Germany does however still hold a central position in a global value chain, and its companies have worldwide operations and re-export products assembled domestically, so they’re still feeling the pinch. The Ifo Institut recorded three successive quarters of rolling decline in business confidence from 2.9 to 2.2 points and between May and September business uncertainty grew as much as it had at the height of the Great Recession.
The Bundesbank forecast GDP growth of 1.6% for 2019. At the end of January, Economic Minister Peter Altmeier adjusted the figure to 1%. Orders have been declining in the last few months, but Jens Weidmann, the Bundesbank chairman, claimed that the fall off in the fourth quarter was due to adjustments made by the powerful German auto industry to comply with emission standards.
One in five German cars assembled in the US – 260,000 total – is bound for China, the third outlet after the US, which buys around 500,000 cars.

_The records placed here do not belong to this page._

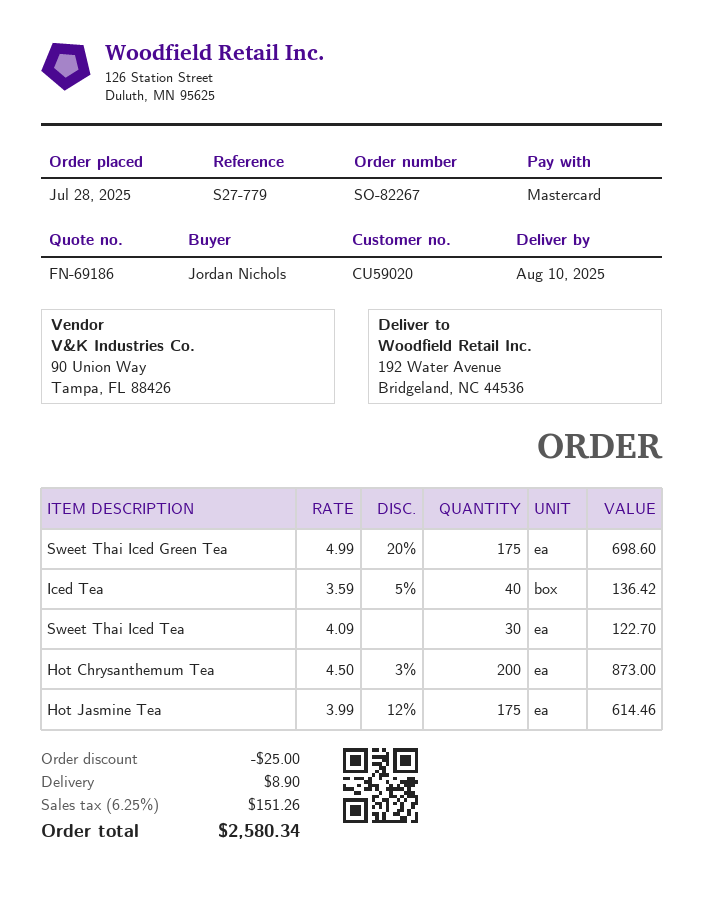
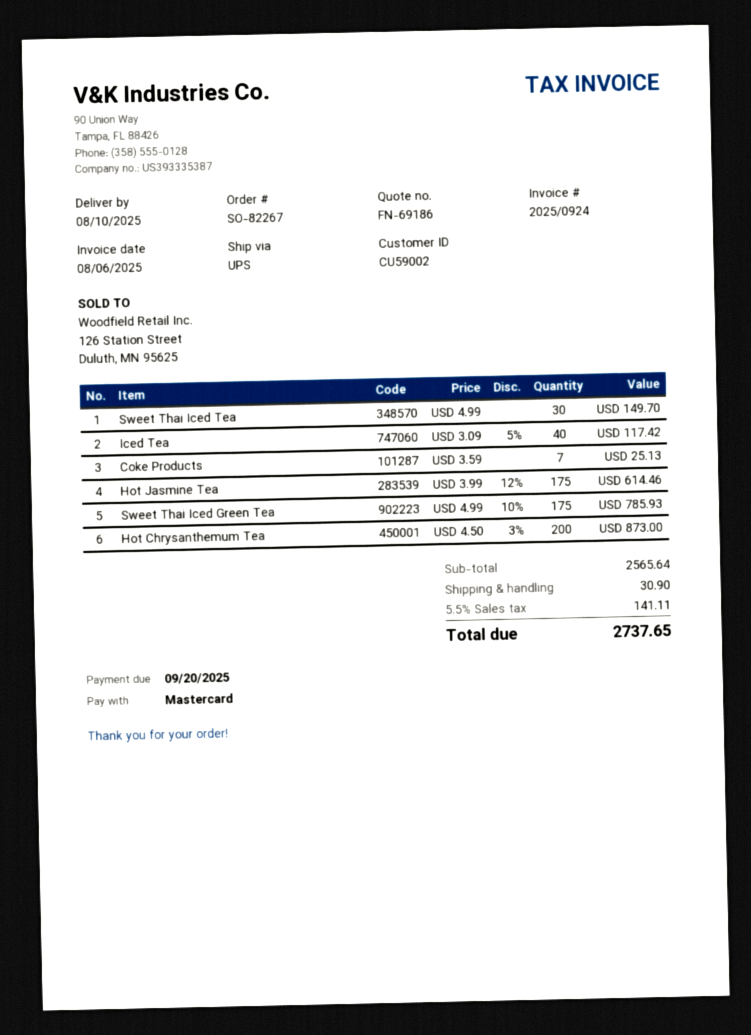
customer number: CU59020 -> CU59002
Sweet Thai Iced Green Tea: 175 x 4.99 - 20% = 698.60 -> 175 x 4.99 - 10% = 785.93
Iced Tea: 40 x 3.59 - 5% = 136.42 -> 40 x 3.09 - 5% = 117.42
Sweet Thai Iced Tea: 30 x 4.09 = 122.70 -> 30 x 4.99 = 149.70
Coke Products: none -> 7 x 3.59 = 25.13
discount: 25.00 -> none
shipping: 8.90 -> 30.90
tax: 6.25% = 151.26 -> 5.5% = 141.11
total: 2580.34 -> 2737.65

The bulk of German car exports (770,000) go to the UK. Should the UK crash out of the EU, German car prices there would increase by 10% and lose their competitive edge.
This said, the Bund’s coffers are on the up and up, and capable of withstanding a slowdown, so why is Merkel taking such a knocking?
Some recall how she went along with the hawks in her party by agreeing to German exceptionalism according to which a well-balanced economy depends on price stability and balanced government budgets. The austerity policies Germany forced on the countries of the EU periphery in exchange for endorsing bailouts – having provided the resources that triggered these debts in the first place – were bound to make a lot of people angry sooner or later.
Germany under Merkel has kept its vast exports rolling, thanks certainly to the quality manufacturing, but in the long run, as many point out, such a surplus – a staggering world record of close to €300 billion – was bound to become unwieldy. This has played into the hands of populists and is taking its toll across Europe and the rest of the world.
From a domestic point of view, critics say that Merkel, with no obstacles in sight, did not implement any important economic reform and let the country run on autopilot while focusing on small-scope fiscal and social issues. She is blamed for a politics-first approach that involved channelling incoming wealth towards a number of long-term policies such as phasing out nuclear power and gradually coal as well, and extending the welfare state. By not letting the market direct investments, her critics say, she has been undermining the principles of a market economy in order to allow the state to impose its own policies whenever policy makers didn’t fancy where the market was headed.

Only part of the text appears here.